Records excerpted from a collection

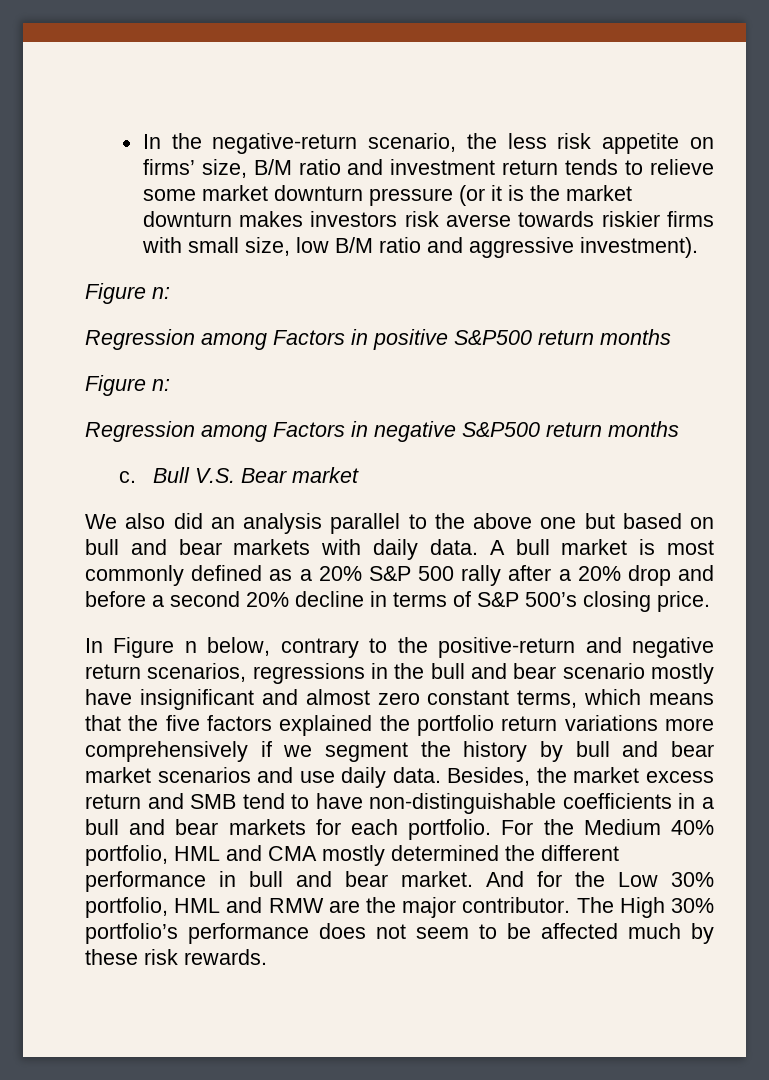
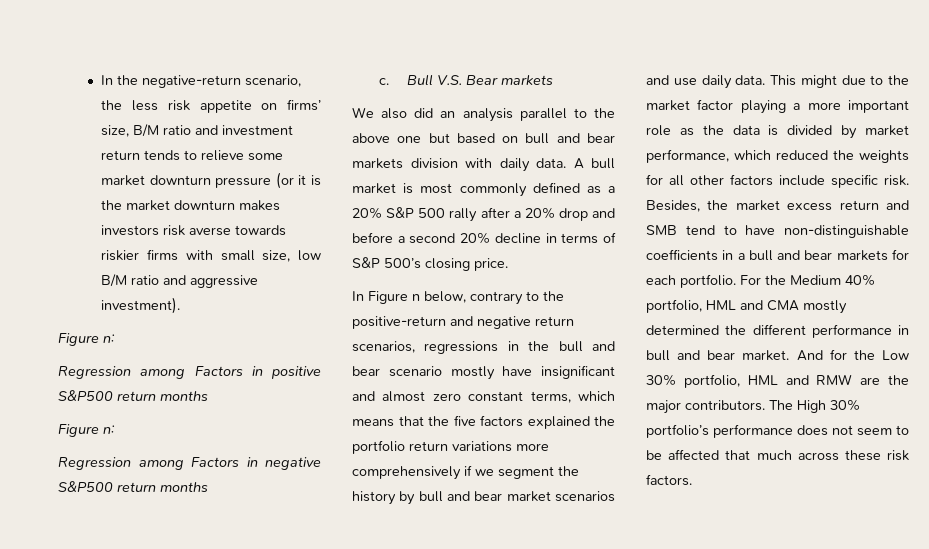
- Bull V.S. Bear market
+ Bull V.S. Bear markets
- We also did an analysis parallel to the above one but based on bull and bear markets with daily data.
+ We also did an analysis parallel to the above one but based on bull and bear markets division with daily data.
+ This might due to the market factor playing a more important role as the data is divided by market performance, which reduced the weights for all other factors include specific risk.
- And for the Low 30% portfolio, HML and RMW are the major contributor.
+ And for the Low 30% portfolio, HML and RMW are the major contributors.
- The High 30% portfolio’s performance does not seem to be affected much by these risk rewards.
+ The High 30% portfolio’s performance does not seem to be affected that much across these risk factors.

● Task brief
With the line holding "- We also did" as the first and the line holding "include specific risk." as the last, set down that range of the entries above exactly, and nothing else.

● Response for this exercise
- We also did an analysis parallel to the above one but based on bull and bear markets with daily data.
+ We also did an analysis parallel to the above one but based on bull and bear markets division with daily data.
+ This might due to the market factor playing a more important role as the data is divided by market performance, which reduced the weights for all other factors include specific risk.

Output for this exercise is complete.